Enzyme adhesive for combating cancer
Physicians began using drugs to fight cancer around 70 years ago. Chemotherapy treatment involves the use of substances known as cytostatics. Even though they do not directly detect the tumour, they do react to a particular property of cancer cells: an ability to divide quickly. However, targeting this marker has one crucial disadvantage in that healthy cells that divide quickly are also attacked. This is why the dosage of chemotherapy drugs cannot be increased arbitrarily. At the same time, the drugs often cause severe side effects that, in turn, need to be treated.
Cancer research is therefore intensively searching for therapies which transport the toxins directly to the tumour rather than disseminating them throughout the body. One promising approach has been around for a few years: antibody-drug conjugates. ADCs are based on artificially produced proteins that are programmed to attach to antigens of certain types of cancer and only dock onto these cells. The antibodies act as couriers - they are loaded with drugs, carrying them on “piggyback” so to speak, and release them at the target site where they can be most effective.
Multiple weapons
However, current ADC therapies that have been approved or are undergoing testing do have their limitations: “The sticking point is the conjugation, i.e. the linking of the antibodies to the respective toxins,” says René Wartner. “Current strategies rely on a reaction between naturally occurring groups of substances. This greatly limits the range of possible combinations.” For around five years, Wartner has been working with Andreas Simon and Marcus Böhme at the Institute for Biochemistry and Biotechnology on a method that makes loading toxins onto proteins easier and helps to exploit the full potential of ADCs.
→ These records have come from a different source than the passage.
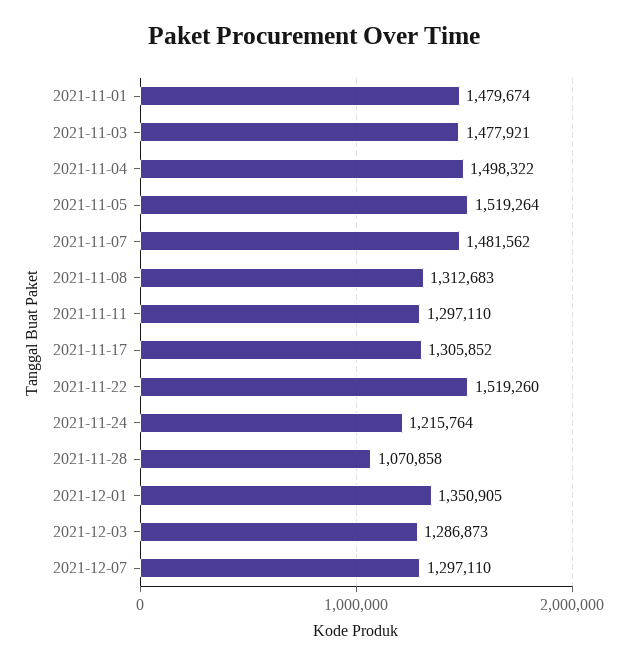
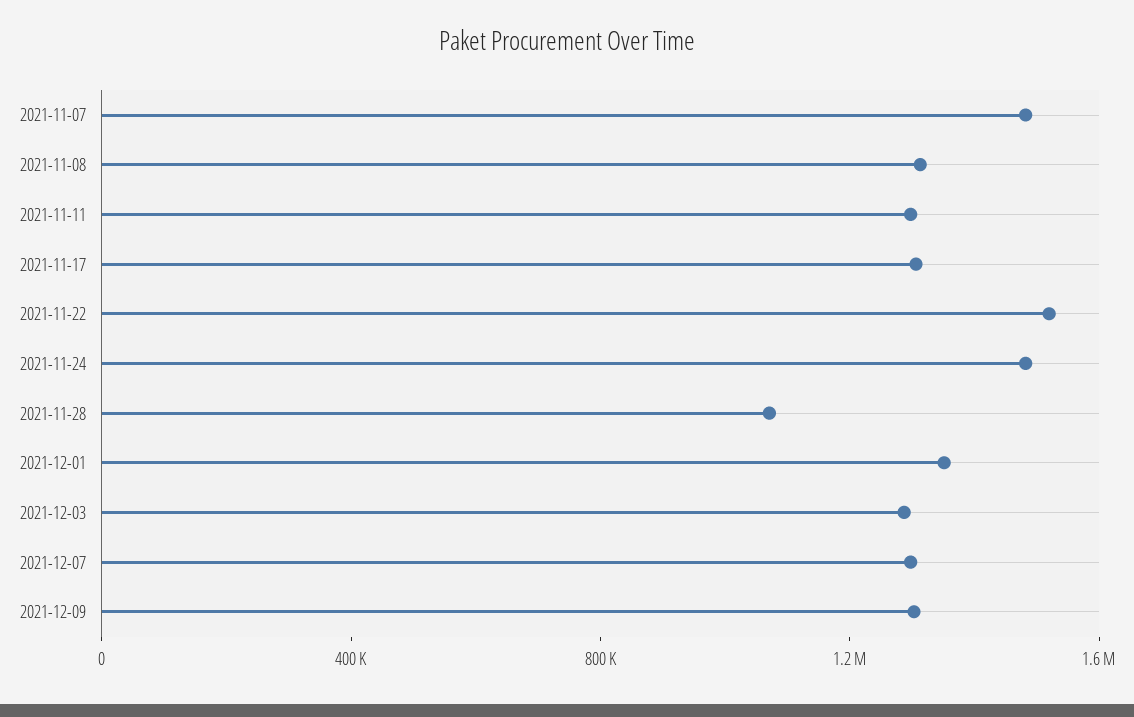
2021-11-01: 1479674 -> none
2021-11-03: 1477921 -> none
2021-11-04: 1498322 -> none
2021-11-05: 1519264 -> none
2021-11-24: 1215764 -> 1500000
2021-12-09: none -> 1300000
Now the three PhD students from the Natural Products Biochemistry Research Group, led by Professor Frank Bordusa, have taken an important step towards a new generation of ADCs. At the heart of their molecular technology, which they have named TrypCo, is an enzyme that functions as a biochemical adhesive. This adhesive ensures that active ingredients can dock at precisely defined points on the antibody - under mild reaction conditions, i.e. without catalysts or special excipients. Thanks to TrypCo, the antibodies can be loaded with two or three different toxins instead of just one. This makes ADC much more effective if the tumour cells develop a resistance to certain toxins. “We want to reach the cancer with pinpoint accuracy and then defeat it with several weapons at once,” explains René Wartner.
Spin-off company planned
In the future, Wartner, Simon and Böhme will market their TrypCo technology through their own company. They have already filed two patents for their technology. The three researchers met as biochemistry students at MLU and they plan to base their joint start-up in Halle. In about two years’ time, they hope to support pharmaceutical companies in developing more effective and more tolerable drugs for treating cancer. “We are already in the process of establishing cooperation projects in which we combine our technology with innovations developed by other partners,” says René Wartner. In order to continuously improve their method, the business partners will remain in contact with researchers at the university once their spin-off is up and running.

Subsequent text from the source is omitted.